◆ Exercise prompt
Restate every record exactly as it is written, while omitting the pictures it holds.

━━━ Information supplied

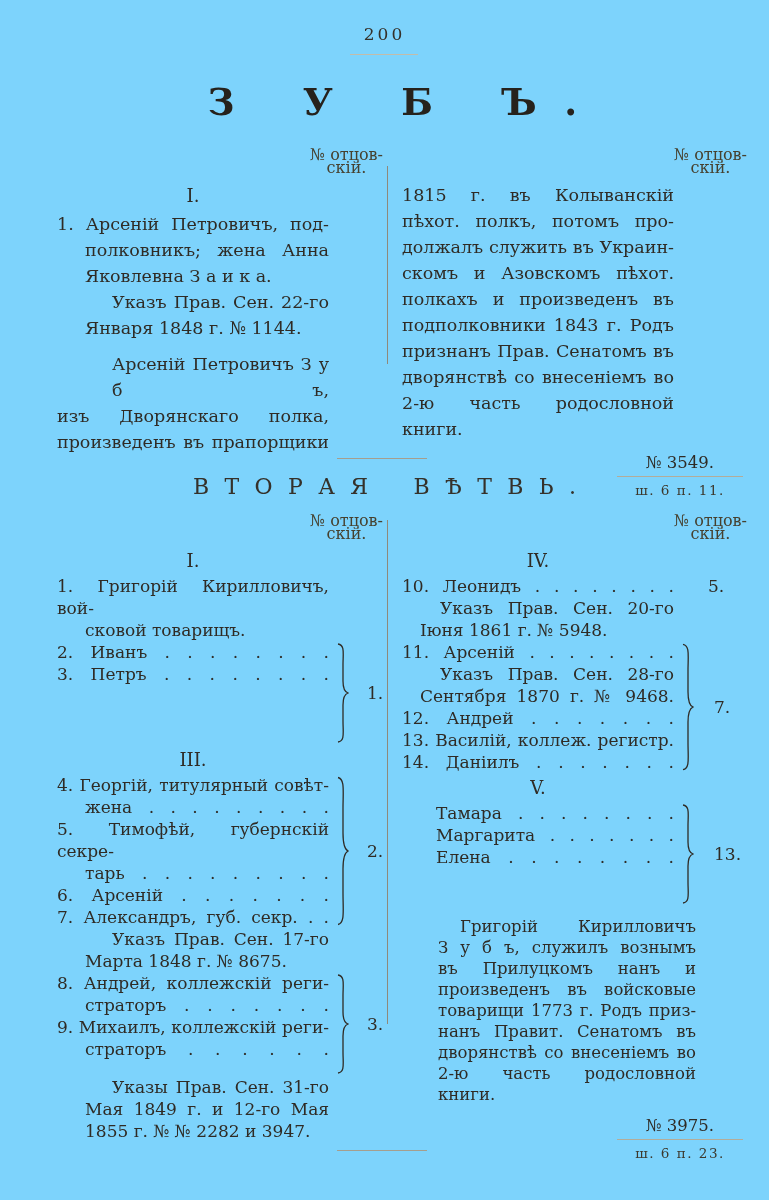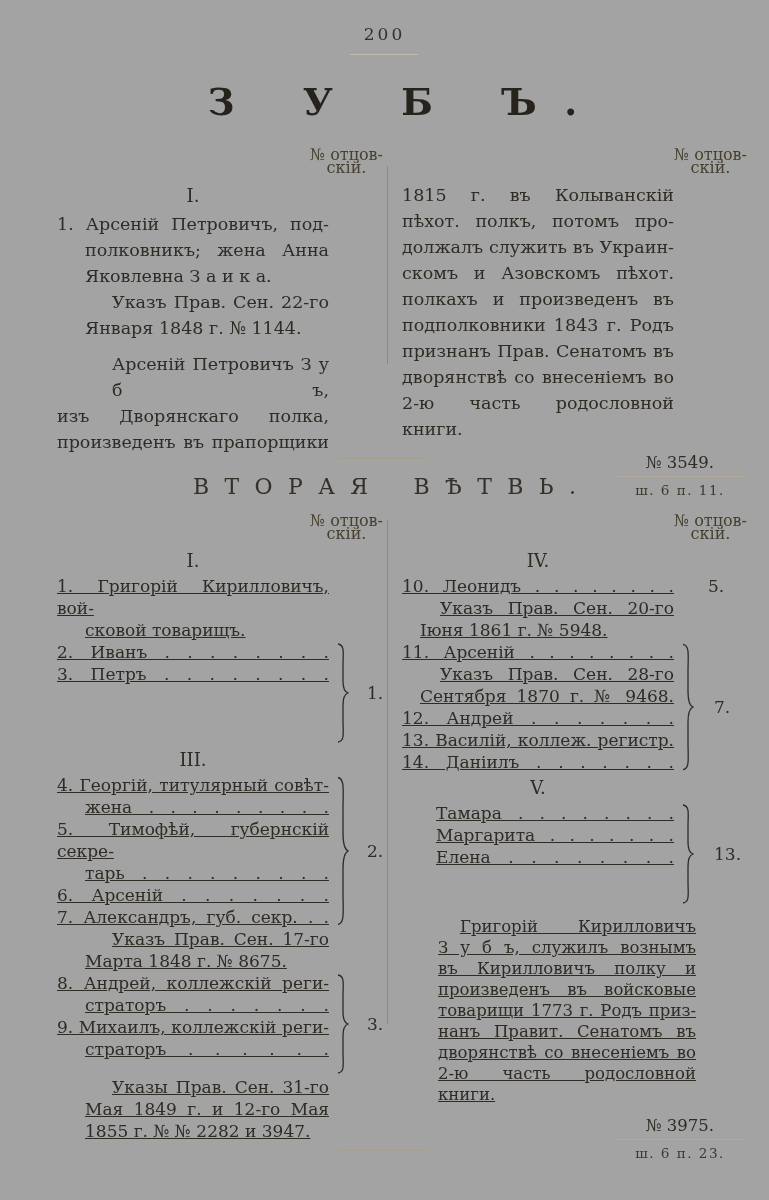"200" .page { background: #a3a3a3 -> #7dd3fc }
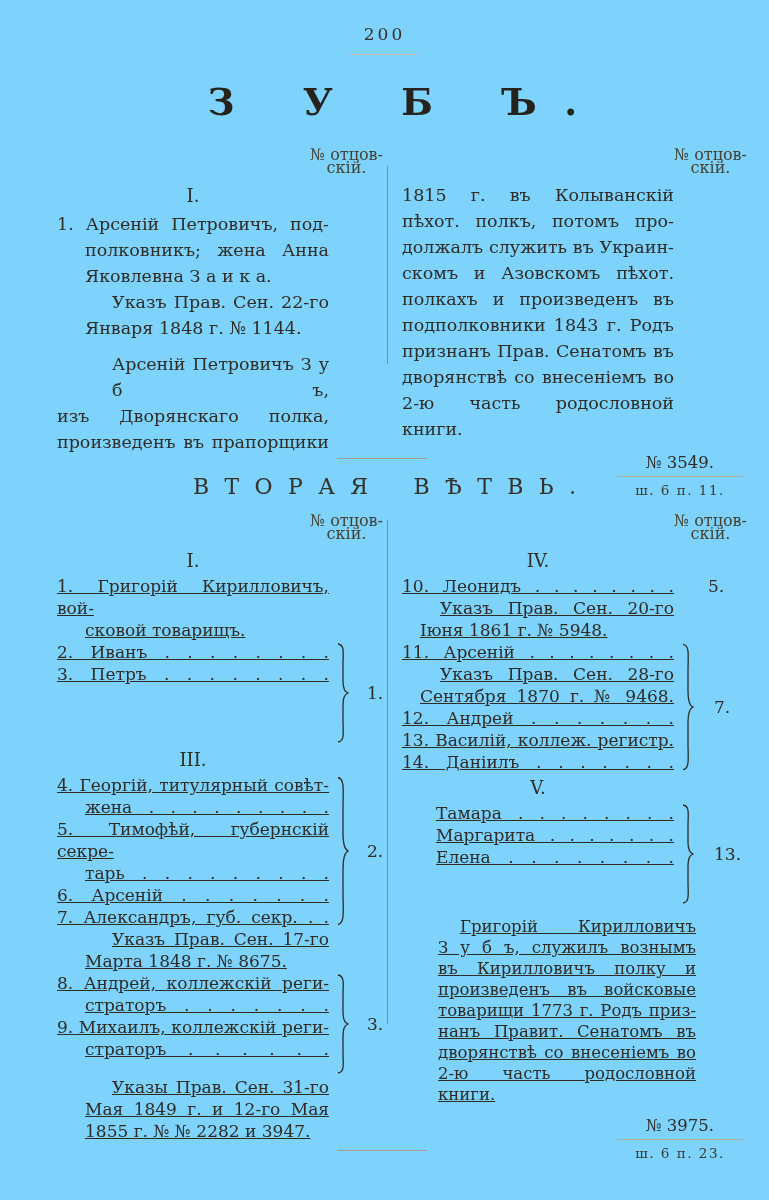"1. Григорій Кирилловичъ, вой-" .sec2 .ln { text-decoration: underline -> none }
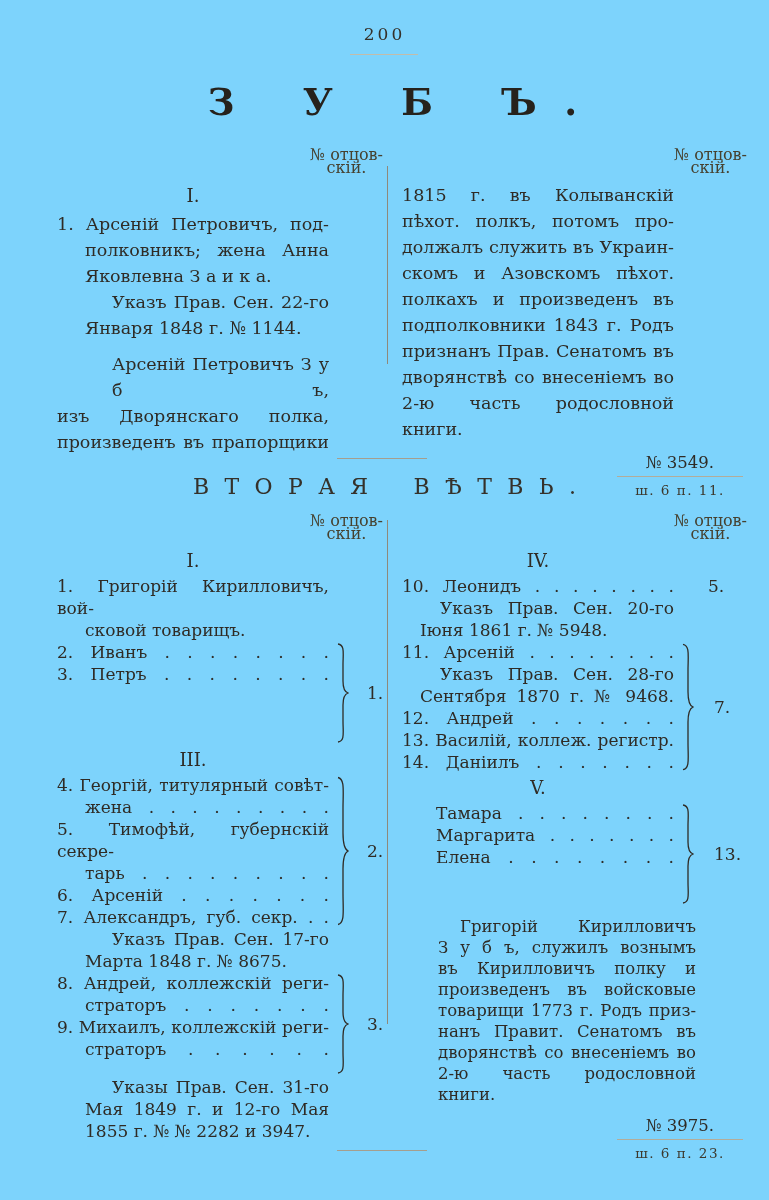"въ Кирилловичъ полку и" div.ln { text: Кирилловичъ полку -> Прилуцкомъ нанъ }
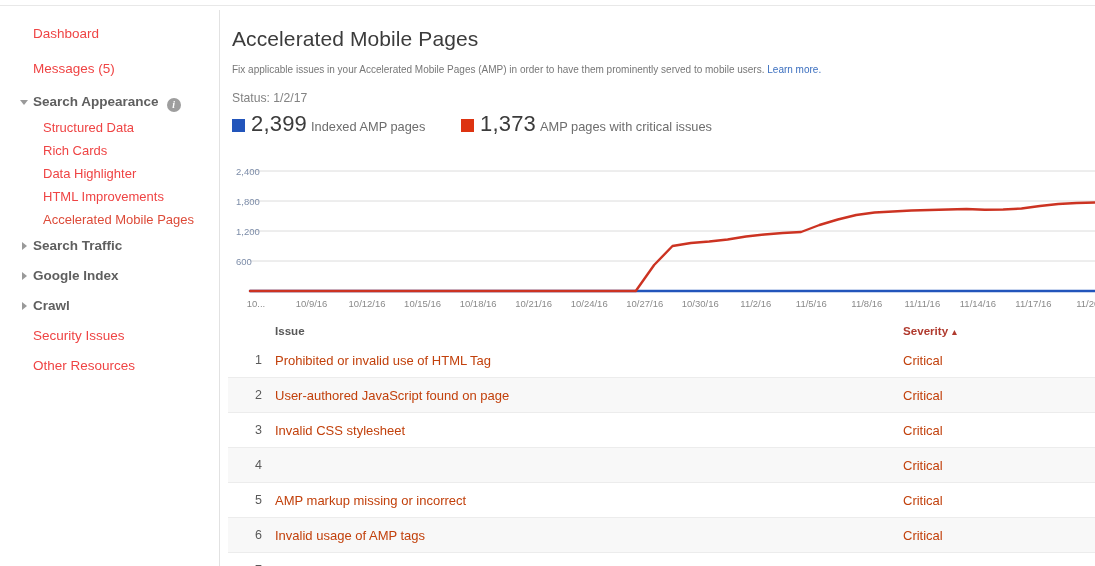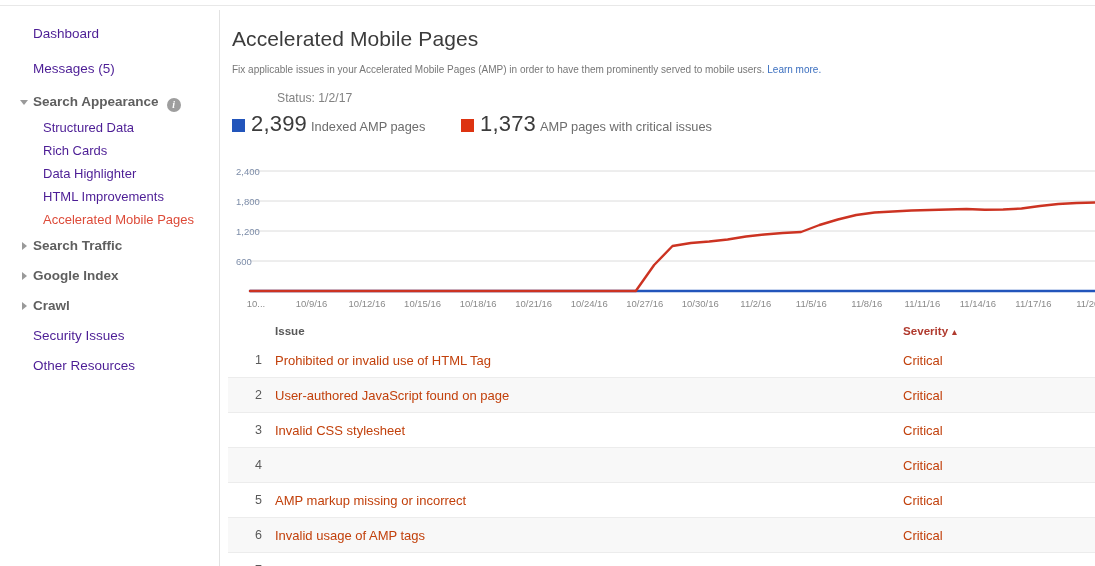"Dashboard" .nav-item { color: #4c1d95 -> #ef4444 }
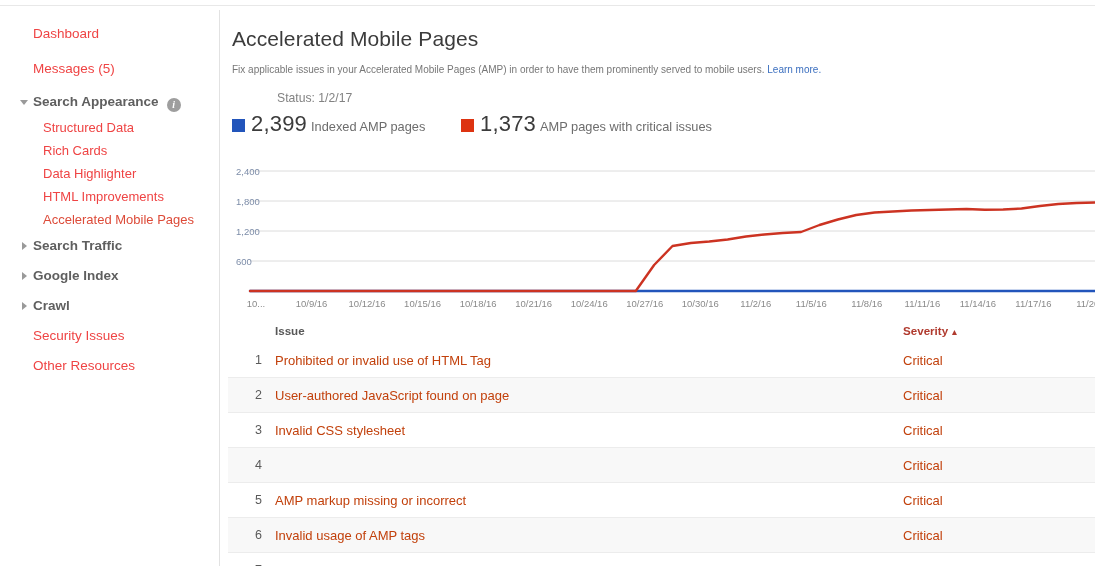"Status: 1/2/17" .status-line { margin-left: 45px -> none }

━━━━━━

◆ Solution to the problem
"200" .page { background: #a3a3a3 -> #7dd3fc }
"1. Григорій Кирилловичъ, вой-" .sec2 .ln { text-decoration: underline -> none }
"въ Кирилловичъ полку и" div.ln { text: Кирилловичъ полку -> Прилуцкомъ нанъ }
"Dashboard" .nav-item { color: #4c1d95 -> #ef4444 }
"Status: 1/2/17" .status-line { margin-left: 45px -> none }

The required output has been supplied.